Running render_bench against EXA/i965

Earlier this month I attended the X Developers' Summit in Cambridge, UK (not the Cambridge near Boston, USA). We stayed at Clare College which, like all of the University of Cambridge colleges that I saw, is immaculately well-kept and quite beautiful. Just look at the gardens I walked past every day to get from my room to the conference room in the library. Kudos to the X.Org foundation for arranging such a beautiful site, (I think Daniel Stone and Matthew Garrett deserve particular thanks), and for providing travel expenses so I could attend.

Adam "ajax" Jackson was kind enough to write up some notes on my talk and the other talks as well.

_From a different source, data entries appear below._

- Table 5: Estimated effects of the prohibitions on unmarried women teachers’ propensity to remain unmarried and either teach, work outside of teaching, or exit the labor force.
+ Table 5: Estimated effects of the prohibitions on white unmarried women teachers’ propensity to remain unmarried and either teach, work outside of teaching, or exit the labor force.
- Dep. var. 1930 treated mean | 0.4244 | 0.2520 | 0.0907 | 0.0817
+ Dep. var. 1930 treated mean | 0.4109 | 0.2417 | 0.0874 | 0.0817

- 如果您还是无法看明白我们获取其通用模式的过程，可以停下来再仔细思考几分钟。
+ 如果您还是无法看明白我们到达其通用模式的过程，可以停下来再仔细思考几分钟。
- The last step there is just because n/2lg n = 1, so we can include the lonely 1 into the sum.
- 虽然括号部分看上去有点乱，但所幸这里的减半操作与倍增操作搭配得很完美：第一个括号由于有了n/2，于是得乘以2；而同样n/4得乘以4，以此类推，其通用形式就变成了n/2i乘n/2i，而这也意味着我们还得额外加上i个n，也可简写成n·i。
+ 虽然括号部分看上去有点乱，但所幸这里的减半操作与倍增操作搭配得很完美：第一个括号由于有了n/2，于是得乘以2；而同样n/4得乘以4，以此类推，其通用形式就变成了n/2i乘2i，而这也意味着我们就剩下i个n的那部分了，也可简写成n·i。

I haven't posted slides from the talk, but it really wasn't much more than a condensed version of exa-related blog entries I've made, (and which are linked to in Adam's writeup).

One of the things I asked for in the talk is more benchmarks for 2D rendering---in particular real-world applications with benchmarking modes and micro-benchmarks distilled from real-world applications. Vincent Torri recently reminded me that Carsten "rasterman" Haitzler wrote render_bench a long time ago precisely to measure the performance of XRender, (and to compare it to his imlib2 software).

I hadn't run render_bench since I started playing with EXA and the i965 chip, so it was definitely a worthwhile thing to do. Here are the results I got (comparing XAA and EXA both against imlib2):

All of the numbers are from the same 2.13GHz dual-core Intel machine. But the absolute numbers aren't interesting anyway. The interesting part is the huge improvement in X Render performance going from XAA to EXA for the i965 device. It goes from 2-8 times slower than imlib2 to 1.3-12.9 times faster. Anyone interested in the raw times can view the EXA log and XAA log files.

One thing that would be useful is for someone to augment the framework to also test the same drawing operations through cairo. It would be good to verify that none of the cairo software layers get in the way of this performance, (I can imagine cairo doing something like setting up and tearing down XRender Picture objects rather than reusing them, but hopefully it will perform just as well).

And I should point out that this improvement is not due to anything I've done. This is basically just an upstream xserver tree, (it might have my glyph-pixmaps change but they are not relevant here). So kudos to the EXA hackers I mentioned in my talk, (Keith Packard, Zack Rusin, Eric Anholt, and Michel Dänzer). I definitely need to amend my what EXA gets right post to add image-scaling to window-copying and solid-fills.

This also isn't with any special hacks to the xf86-driver-intel source, (I'm using upstream commit 286f5df0b from Sep. 6). This benchmark clearly isn't hitting the same compositing slowness I'm seeing with glyph rendering and that might be because it's using larger images than the generally tiny images that are used for glyphs, (but I'm just guessing---I haven't looked closely).

Meanwhile, I am rewriting the driver to eliminate all the syncs and flushes when compositing to fix the glyph performance. I hope to have something worth sharing soon.

Finally, I also compared the results of evas_xrender_x11_test with evas_software_x11_test. This is similar to the original render_bench, but with a more real-world framework in place, (the evas canvas), as opposed to just a micro benchmark. Here XRender/EXA did not fare as well, scoring an evas benchmark score of 4.994 compared to the 10.418 of the software version. (Meanwhile XAA scored 4.840 but with some noticeably incorrect results---the large scaled image came out just black). The weaker performance here might very well be because the evas tests do include text which render_bench does not, (but again I'm just guessing and haven't looked closely).

Oh, and the evas snapshot I used for this test is evas-0.9.9.023. I tried to also test a newer snapshot such as evas-0.9.9.041, but it seems to not build the evas_*_test programs anymore. Perhaps they're now available separately?